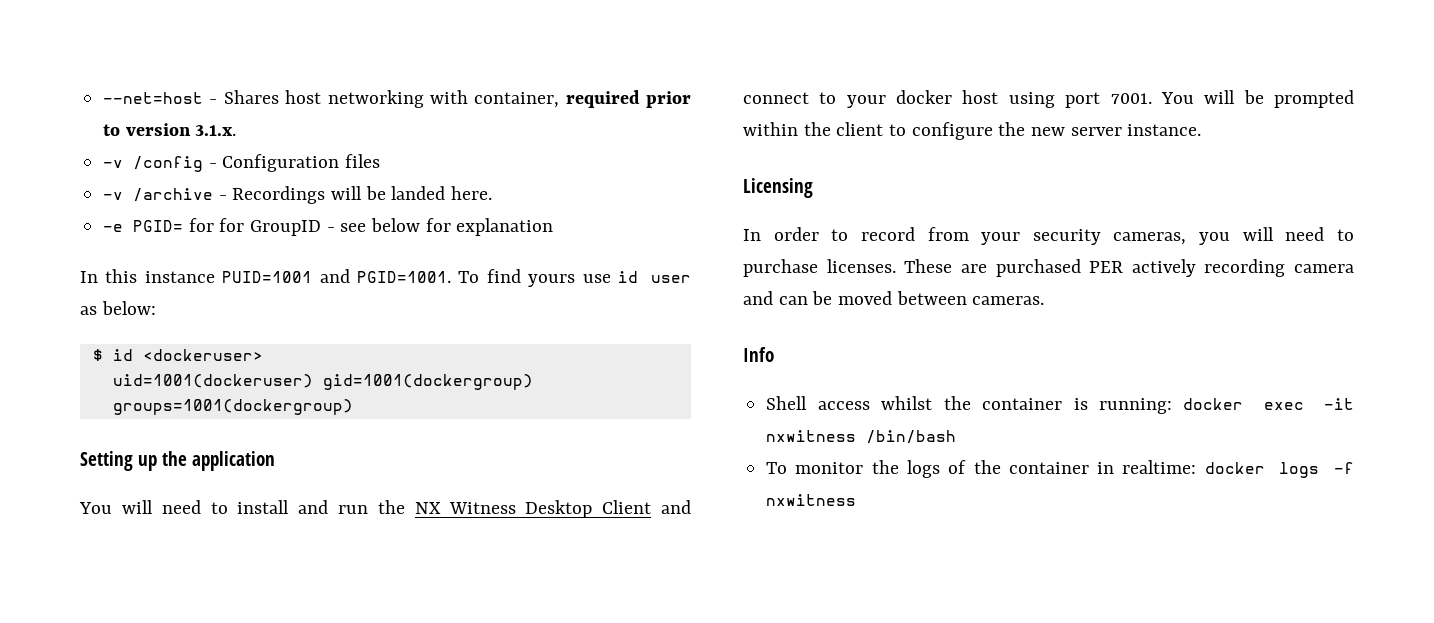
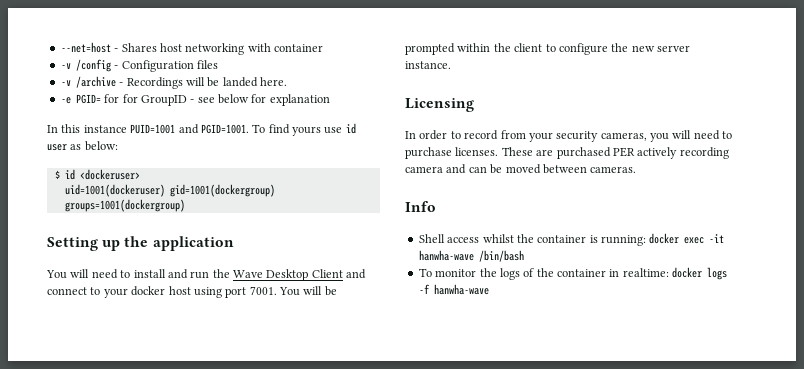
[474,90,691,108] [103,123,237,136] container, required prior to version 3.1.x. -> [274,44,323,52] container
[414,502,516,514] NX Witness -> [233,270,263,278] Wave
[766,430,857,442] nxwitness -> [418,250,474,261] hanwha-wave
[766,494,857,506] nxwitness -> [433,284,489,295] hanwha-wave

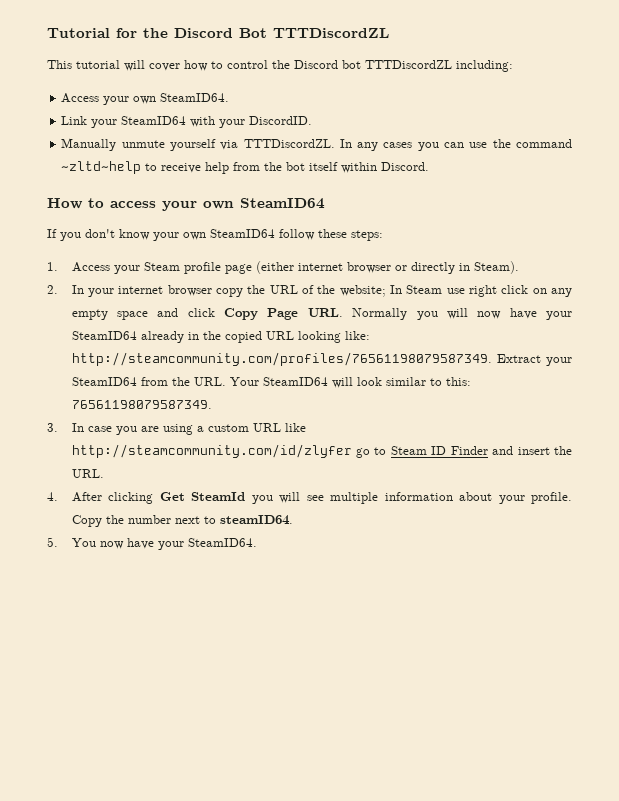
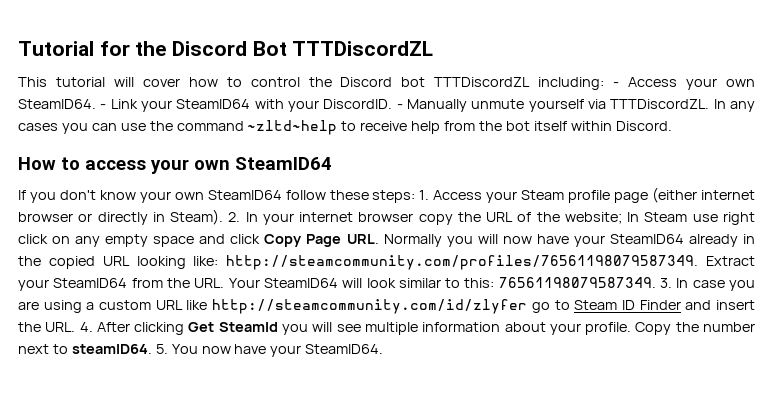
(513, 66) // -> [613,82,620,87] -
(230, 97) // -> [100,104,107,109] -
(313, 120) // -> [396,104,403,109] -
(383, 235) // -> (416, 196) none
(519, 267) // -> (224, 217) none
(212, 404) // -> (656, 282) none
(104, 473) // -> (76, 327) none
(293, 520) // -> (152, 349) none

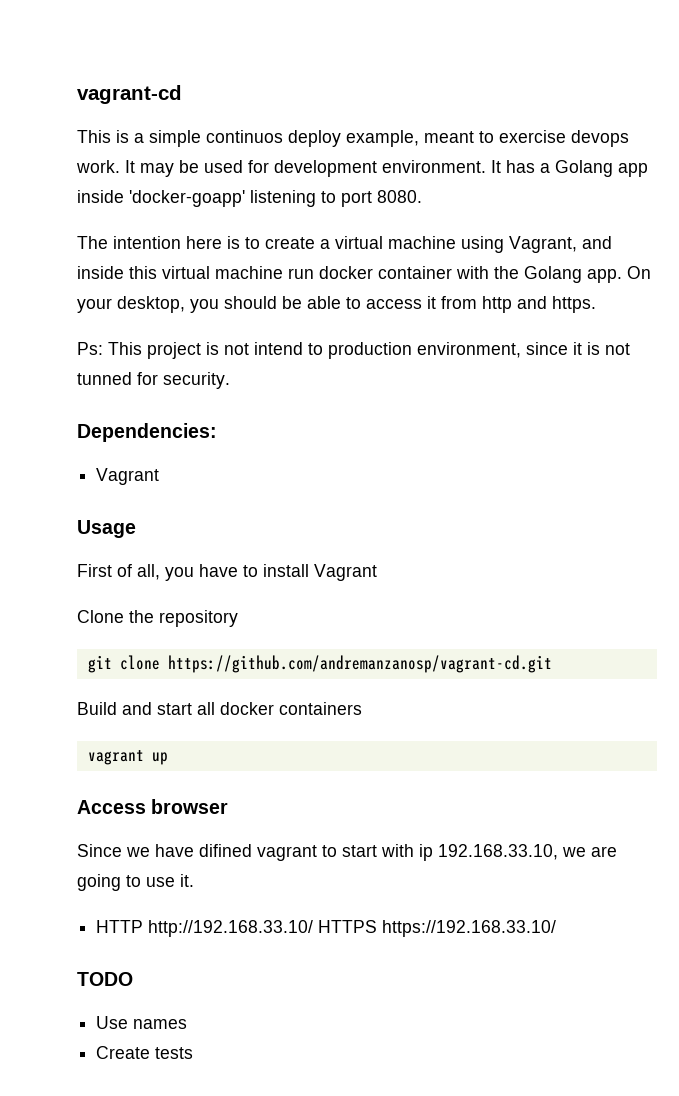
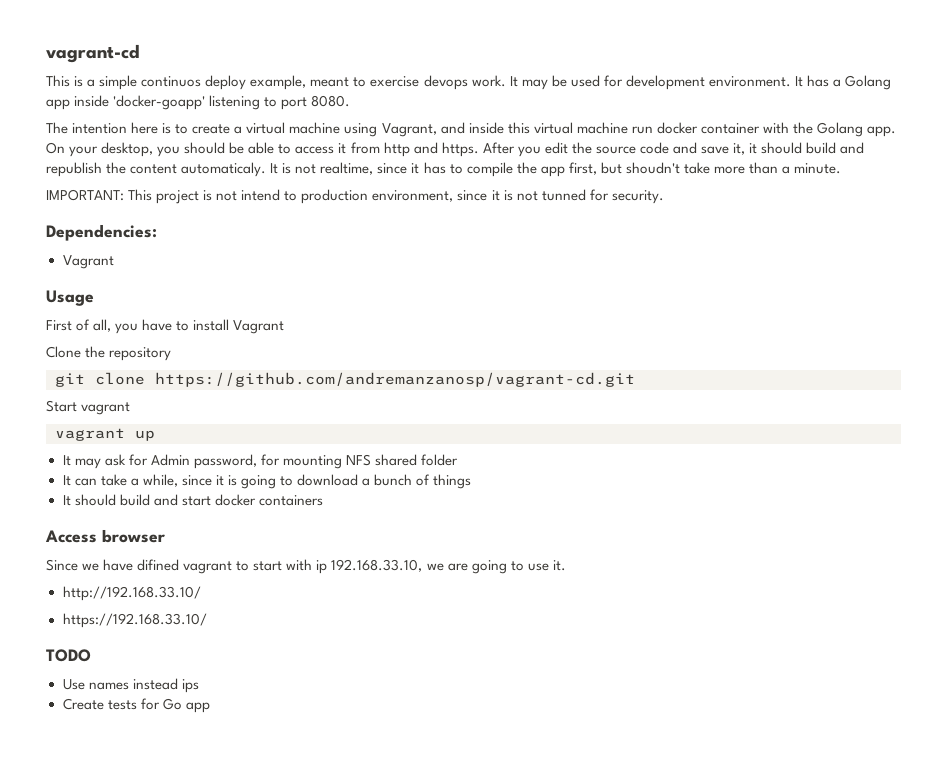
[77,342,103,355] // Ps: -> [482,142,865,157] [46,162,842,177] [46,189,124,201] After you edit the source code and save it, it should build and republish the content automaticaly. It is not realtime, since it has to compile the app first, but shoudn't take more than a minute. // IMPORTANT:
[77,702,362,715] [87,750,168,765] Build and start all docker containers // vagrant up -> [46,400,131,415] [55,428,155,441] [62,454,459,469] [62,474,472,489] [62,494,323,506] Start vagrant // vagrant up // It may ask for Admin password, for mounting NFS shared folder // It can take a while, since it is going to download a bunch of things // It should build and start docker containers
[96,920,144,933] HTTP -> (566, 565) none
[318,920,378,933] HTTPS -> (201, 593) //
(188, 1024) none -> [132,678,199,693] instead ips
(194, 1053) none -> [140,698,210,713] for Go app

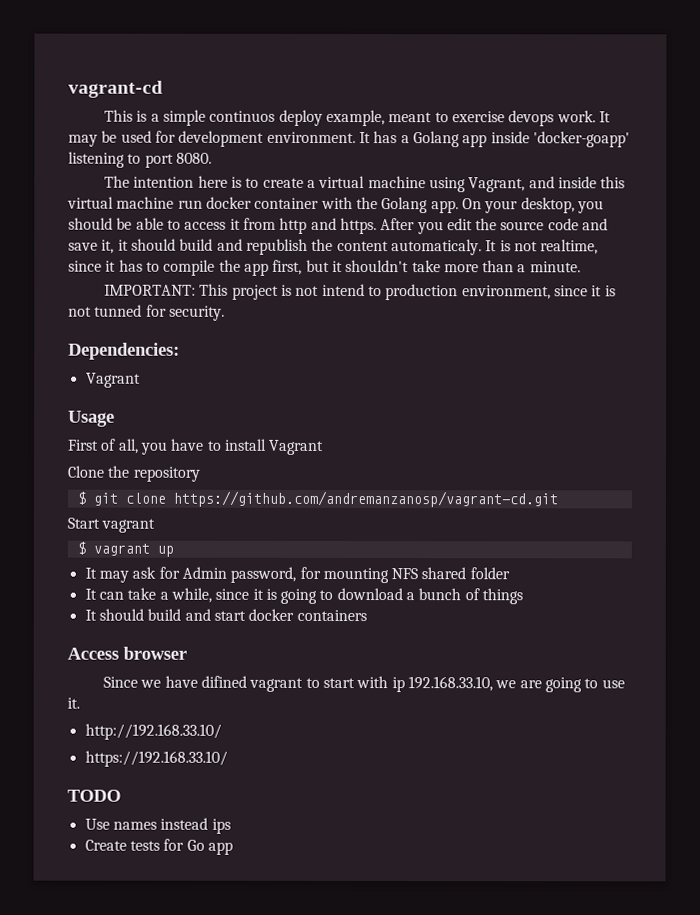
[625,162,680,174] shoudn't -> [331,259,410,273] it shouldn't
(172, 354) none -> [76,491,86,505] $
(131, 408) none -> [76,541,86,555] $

++++++

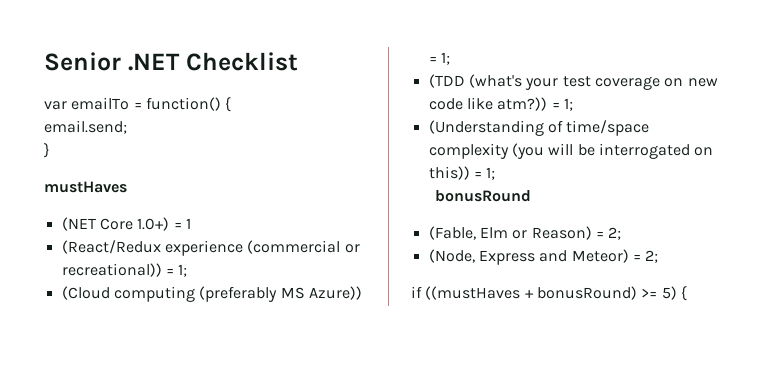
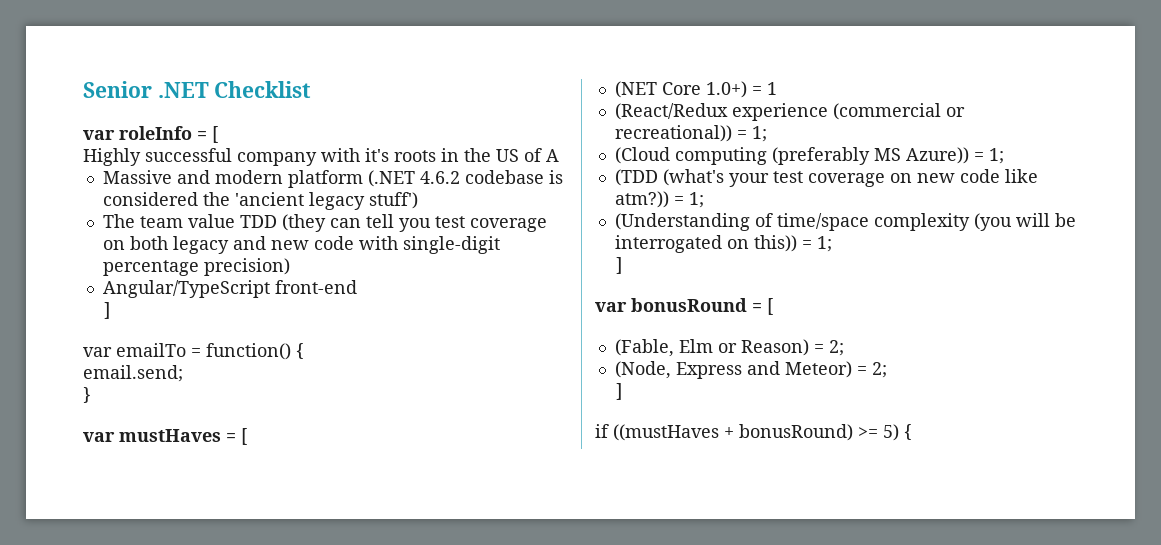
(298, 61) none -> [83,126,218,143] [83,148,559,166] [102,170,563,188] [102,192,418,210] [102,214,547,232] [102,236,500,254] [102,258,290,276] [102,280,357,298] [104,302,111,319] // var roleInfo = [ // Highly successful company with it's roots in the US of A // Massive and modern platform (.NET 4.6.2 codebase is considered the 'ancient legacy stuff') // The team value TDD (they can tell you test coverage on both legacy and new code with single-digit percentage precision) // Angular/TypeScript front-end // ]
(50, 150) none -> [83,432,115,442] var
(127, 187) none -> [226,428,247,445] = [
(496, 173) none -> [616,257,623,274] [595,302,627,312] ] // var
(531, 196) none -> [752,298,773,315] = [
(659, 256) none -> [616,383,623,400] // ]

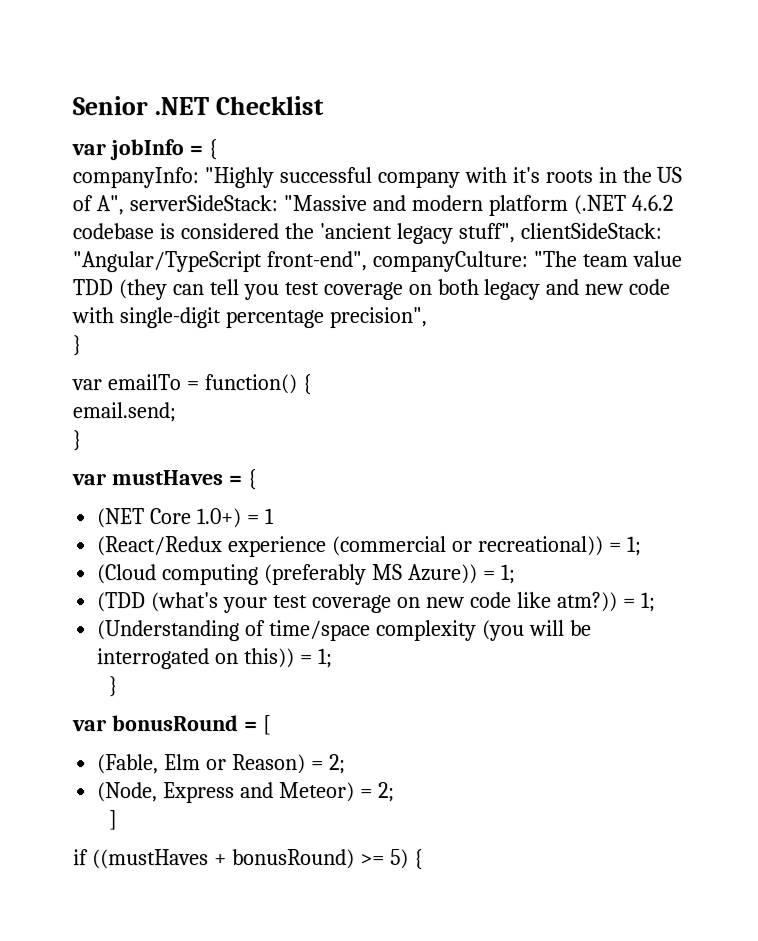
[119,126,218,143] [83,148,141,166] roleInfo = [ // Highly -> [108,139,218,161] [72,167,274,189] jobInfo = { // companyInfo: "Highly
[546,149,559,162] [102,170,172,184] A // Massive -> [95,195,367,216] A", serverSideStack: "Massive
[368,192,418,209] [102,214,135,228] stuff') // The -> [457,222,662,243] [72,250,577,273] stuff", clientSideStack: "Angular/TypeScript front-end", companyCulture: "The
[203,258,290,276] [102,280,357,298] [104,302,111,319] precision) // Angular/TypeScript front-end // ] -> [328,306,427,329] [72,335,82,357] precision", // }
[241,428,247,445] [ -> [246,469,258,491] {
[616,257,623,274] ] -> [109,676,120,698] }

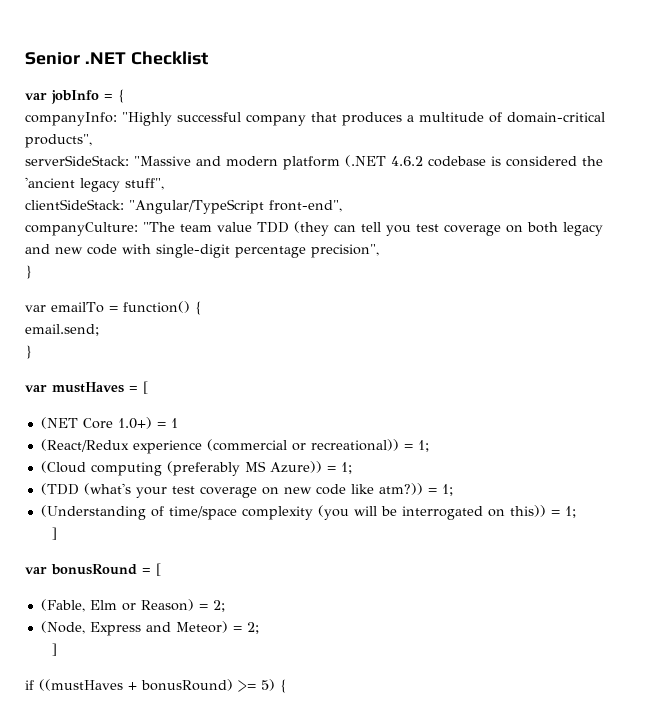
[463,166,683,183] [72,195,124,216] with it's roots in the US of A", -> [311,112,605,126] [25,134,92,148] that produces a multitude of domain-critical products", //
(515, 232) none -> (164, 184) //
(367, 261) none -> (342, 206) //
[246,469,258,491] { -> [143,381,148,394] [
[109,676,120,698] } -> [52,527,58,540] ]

++++++

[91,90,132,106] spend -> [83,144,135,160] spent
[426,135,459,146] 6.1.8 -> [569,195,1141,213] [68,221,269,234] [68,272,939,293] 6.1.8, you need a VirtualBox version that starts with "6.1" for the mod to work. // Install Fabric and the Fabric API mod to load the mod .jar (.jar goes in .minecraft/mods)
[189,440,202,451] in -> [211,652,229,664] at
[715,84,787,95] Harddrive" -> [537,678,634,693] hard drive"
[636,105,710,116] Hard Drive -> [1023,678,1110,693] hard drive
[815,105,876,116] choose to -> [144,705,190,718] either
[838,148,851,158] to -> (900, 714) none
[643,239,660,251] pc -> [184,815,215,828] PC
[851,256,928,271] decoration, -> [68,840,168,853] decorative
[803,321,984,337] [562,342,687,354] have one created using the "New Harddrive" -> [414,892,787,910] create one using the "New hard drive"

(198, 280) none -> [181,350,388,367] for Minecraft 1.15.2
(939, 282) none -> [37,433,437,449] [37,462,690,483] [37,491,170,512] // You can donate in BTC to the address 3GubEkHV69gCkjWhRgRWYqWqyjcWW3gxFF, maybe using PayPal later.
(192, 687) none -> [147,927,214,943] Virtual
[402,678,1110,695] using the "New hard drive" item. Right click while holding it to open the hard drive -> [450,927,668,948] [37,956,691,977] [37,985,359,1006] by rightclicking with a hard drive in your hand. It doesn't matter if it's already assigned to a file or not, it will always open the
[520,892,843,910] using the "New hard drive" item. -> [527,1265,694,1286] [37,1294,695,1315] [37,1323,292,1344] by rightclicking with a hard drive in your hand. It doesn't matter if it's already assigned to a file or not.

++++++

## Problem details
Take the lines above starting at the one containing "[474,90,691,108] [103,123,237,136] container, required" and ending at the one containing "[318,920,378,933] HTTPS -> (201, 593) //", and print them again exactly, without pictures.

## Written response
[474,90,691,108] [103,123,237,136] container, required prior to version 3.1.x. -> [274,44,323,52] container
[414,502,516,514] NX Witness -> [233,270,263,278] Wave
[766,430,857,442] nxwitness -> [418,250,474,261] hanwha-wave
[766,494,857,506] nxwitness -> [433,284,489,295] hanwha-wave

(513, 66) // -> [613,82,620,87] -
(230, 97) // -> [100,104,107,109] -
(313, 120) // -> [396,104,403,109] -
(383, 235) // -> (416, 196) none
(519, 267) // -> (224, 217) none
(212, 404) // -> (656, 282) none
(104, 473) // -> (76, 327) none
(293, 520) // -> (152, 349) none

[77,342,103,355] // Ps: -> [482,142,865,157] [46,162,842,177] [46,189,124,201] After you edit the source code and save it, it should build and republish the content automaticaly. It is not realtime, since it has to compile the app first, but shoudn't take more than a minute. // IMPORTANT:
[77,702,362,715] [87,750,168,765] Build and start all docker containers // vagrant up -> [46,400,131,415] [55,428,155,441] [62,454,459,469] [62,474,472,489] [62,494,323,506] Start vagrant // vagrant up // It may ask for Admin password, for mounting NFS shared folder // It can take a while, since it is going to download a bunch of things // It should build and start docker containers
[96,920,144,933] HTTP -> (566, 565) none
[318,920,378,933] HTTPS -> (201, 593) //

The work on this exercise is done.